_What this task involves_.
Wherever "none" turns up in the entries, copy out the line that holds it.

(Change detection outputs)
===

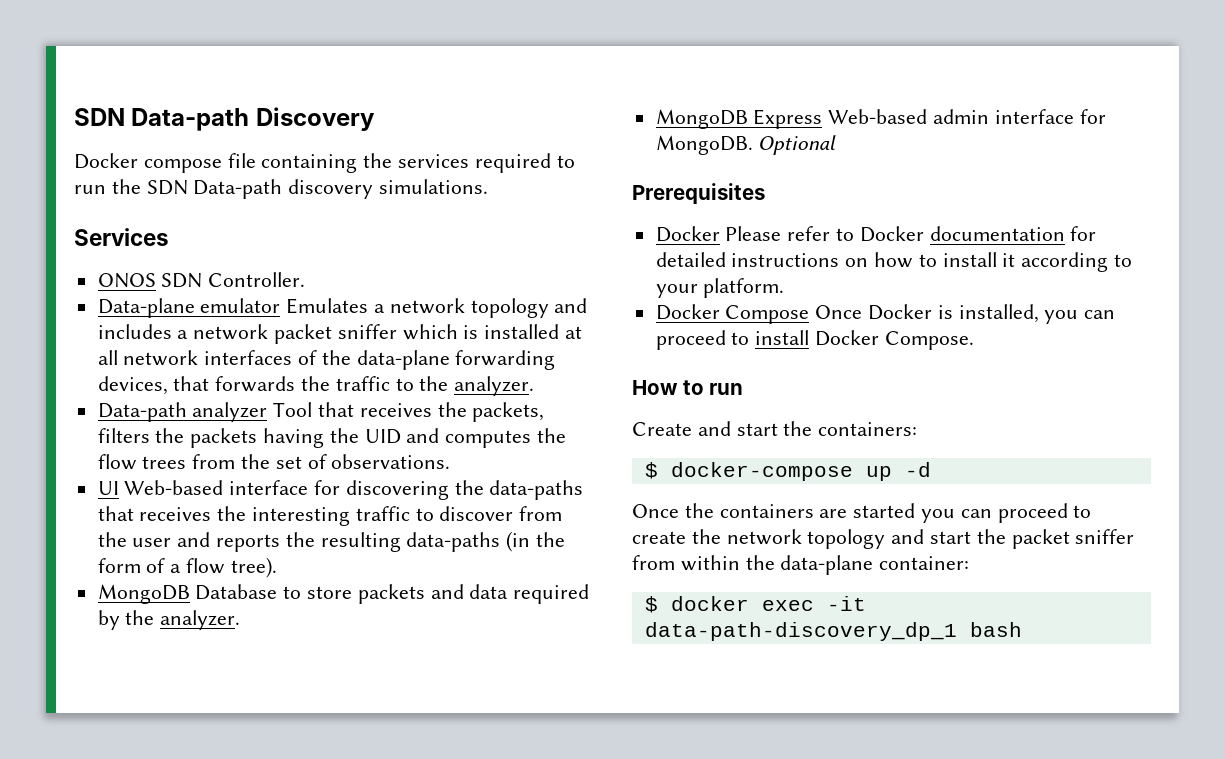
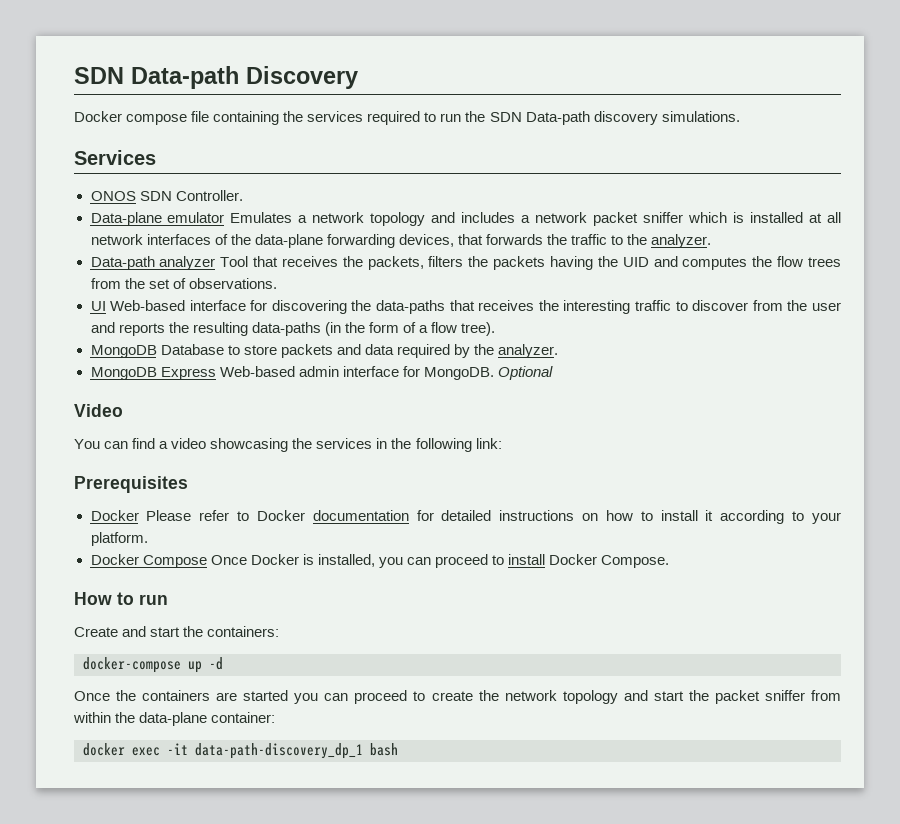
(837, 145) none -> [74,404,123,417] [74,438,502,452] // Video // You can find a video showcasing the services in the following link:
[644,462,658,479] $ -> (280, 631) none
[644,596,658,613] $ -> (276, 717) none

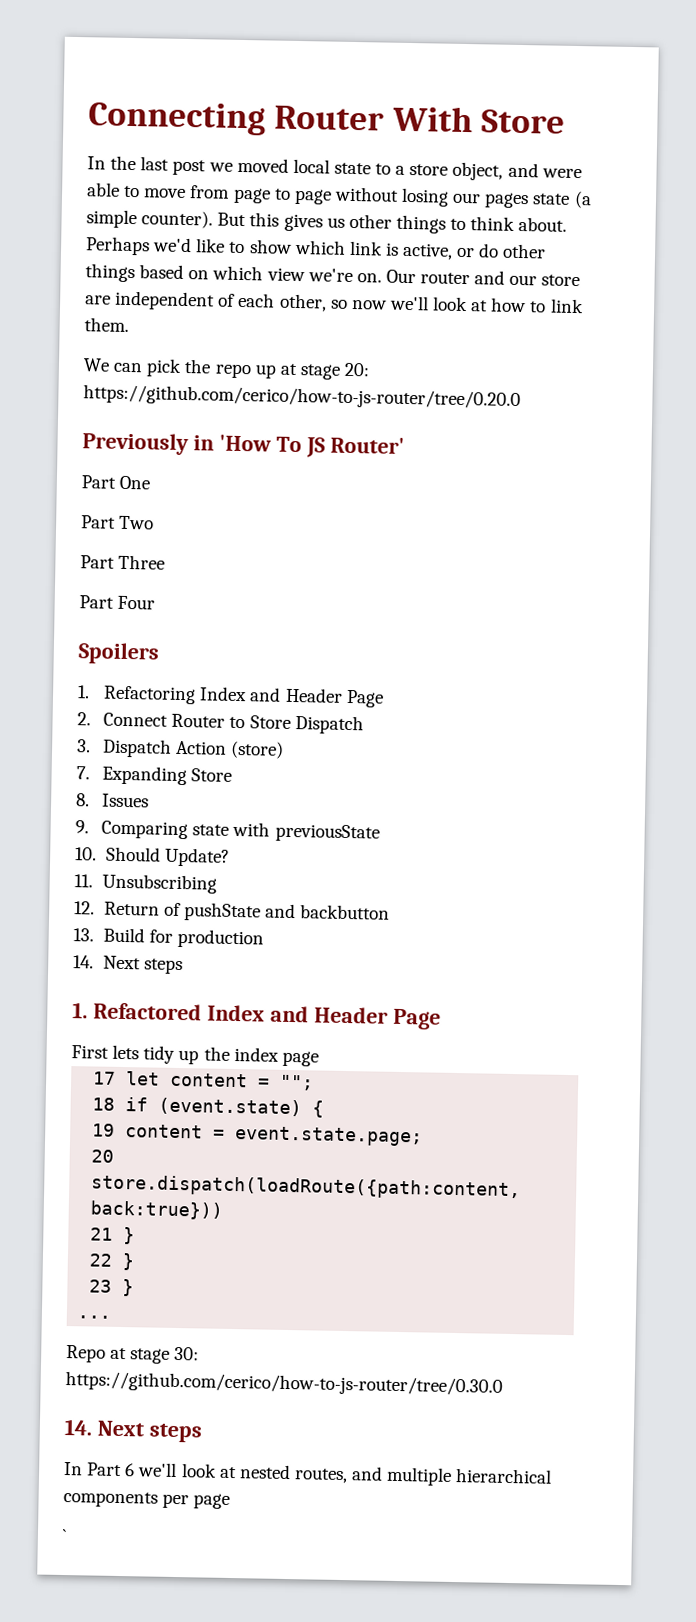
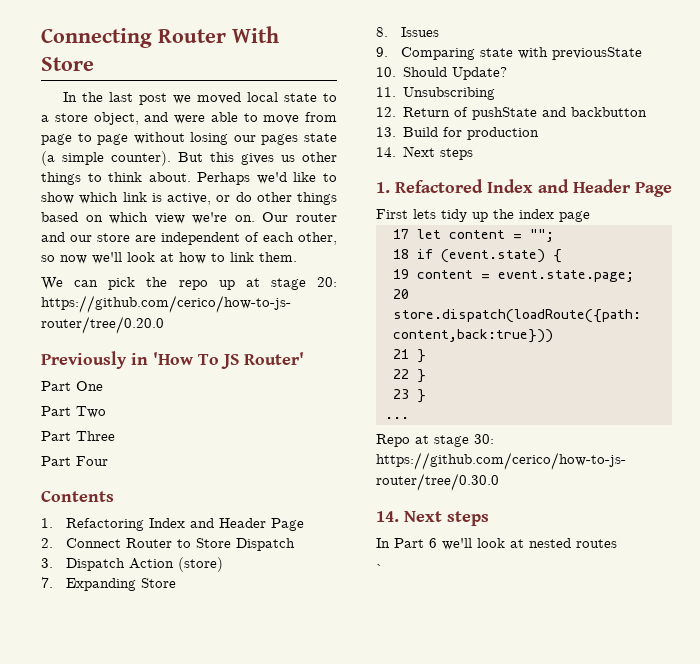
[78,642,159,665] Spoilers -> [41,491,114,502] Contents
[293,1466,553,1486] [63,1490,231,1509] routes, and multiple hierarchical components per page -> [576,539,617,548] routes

===

_Task answer_.
(837, 145) none -> [74,404,123,417] [74,438,502,452] // Video // You can find a video showcasing the services in the following link:
[644,462,658,479] $ -> (280, 631) none
[644,596,658,613] $ -> (276, 717) none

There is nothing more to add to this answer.